Ainda na perspectiva do Modelo do Processo Dual do Luto, o luto pode ser visto como um processo dinâmico uma vez que, sendo a perda de um ente querido para sempre, o enlutado poderá em qualquer momento da vida revisitar esta perda e, de alguma forma, retomar algum aspecto do seu luto que não foi cuidado. A partir disso, pode-se questionar acerca da possibilidade de ocorrer o desligamento ou não com o ente falecido lembrando o que disse Bowlby (1973[2004b]): “a perda de uma pessoa amada dá origem não só ao desejo intenso de reunião, mas também à raiva por sua partida e em geral, mais tarde, a um certo grau de desapego.” (p.32)

Uma discussão encontrada na literatura científica aborda os chamados vínculos contínuos com o falecido. Segundo Stroebe et al. (2010) e Packman et al. (2006), a perspectiva do modelo médico e tradicional da psicanálise defendeu a ideia de que o trabalho de luto diz respeito a uma necessidade do enlutado em abandonar seu vínculo com o falecido. O desengajamento emocional para com o falecido era visto como essencial para uma adaptação bem sucedida do luto. Klass, Silverman e Nickman (1996) desafiaram esta visão, defendendo a ideia de que existe um benefício para o enlutado continuar uma ligação com a pessoa falecida. Deesa forma, houve uma mudança na literatura científica do luto acerca desta concepção e, atualmente, existe a discussão sobre os enlutados permanecerem envolvidos e conectados com o falecido, apesar da separação física permanente, podendo este ser emocionalmente sustentado por meio de ligações contínuas com o falecido (PACKMAN, 2006).

Segundo Stroebe et al (2010), não ficam claras as funções adaptativas da manutenção deste vínculo, no enfrentamento do luto, como também sua relação com os resultados de uma adaptação mal sucedida. Como afirmou Field (2008), a discussão sobre este assunto promove uma maior conscientização entre os profissionais que trabalham com enlutados, sobre o valor da intervenção que estão para além de um foco exclusivo no desengajamento do vínculo com o falecido.

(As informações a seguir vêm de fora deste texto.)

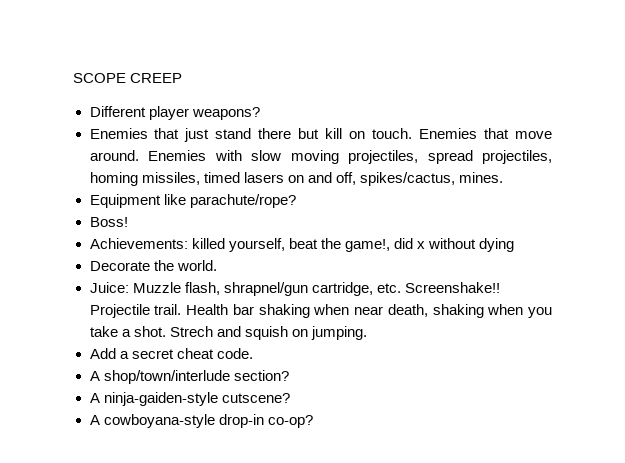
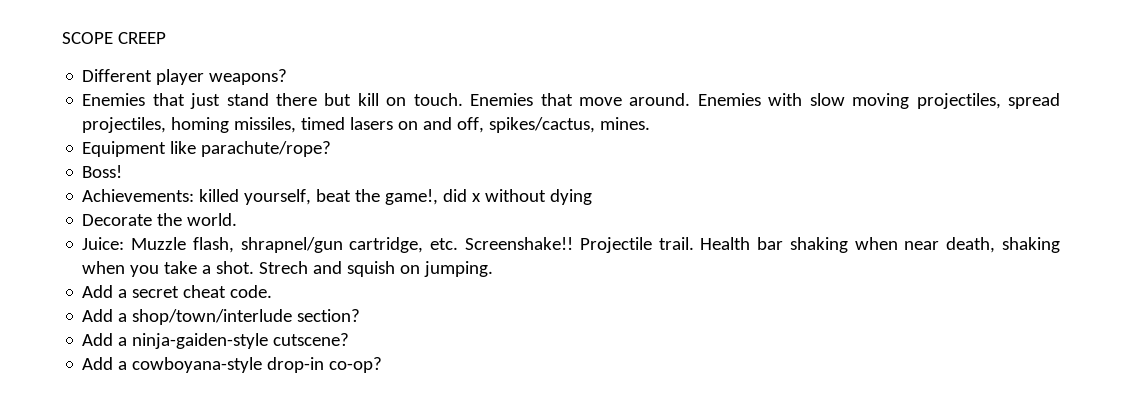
[89,371,100,381] A -> [82,309,128,322] Add a
[89,393,100,403] A -> [82,333,128,346] Add a
[89,415,100,425] A -> [82,357,128,370] Add a

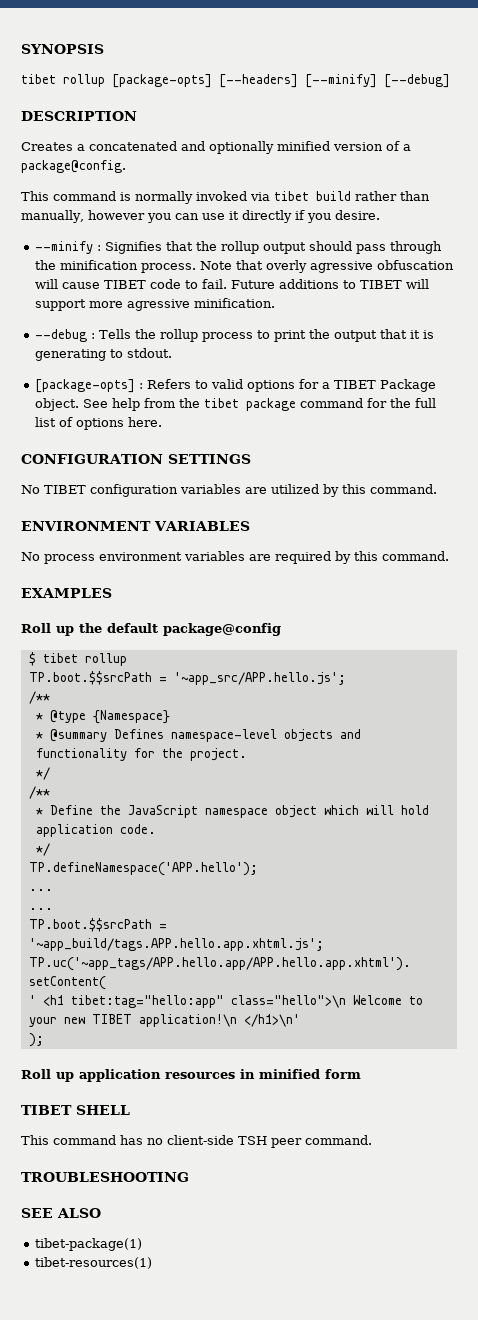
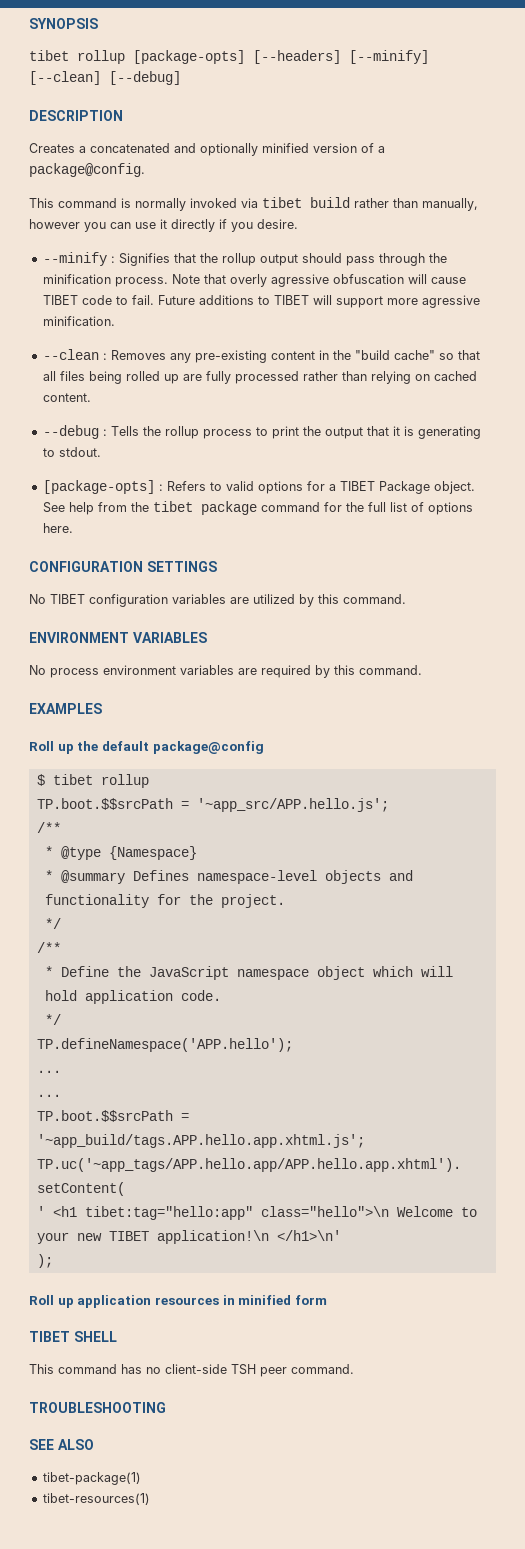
(377, 81) none -> [29,71,101,85] [--clean]
(275, 303) none -> [42,349,480,363] [42,371,477,384] [42,393,91,402] // --clean : Removes any pre-existing content in the "build cache" so that all files being rolled up are fully processed rather than relying on cached content.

Desta forma, o fato é que não existe uma regra que defina se é mais saudável ou não para o enlutado continuar ou abandonar o vínculo com o falecido, mas é importante analisar junto com o enlutado qual o significado que possui manter o vínculo com o falecido e avaliar

o que pode ser continuado e o que é necessário abandonar para poder ajustar-se de forma saudável à nova realidade que se apresenta (FIELD, 2008). A certeza que se tem com relação ao luto é que a natureza da relação com o falecido deve ser modificada e, assim, para continuar o vínculo com ele, é preciso existir a consciência de que a morte ocorreu, para que seja possível (re)significar esta relação.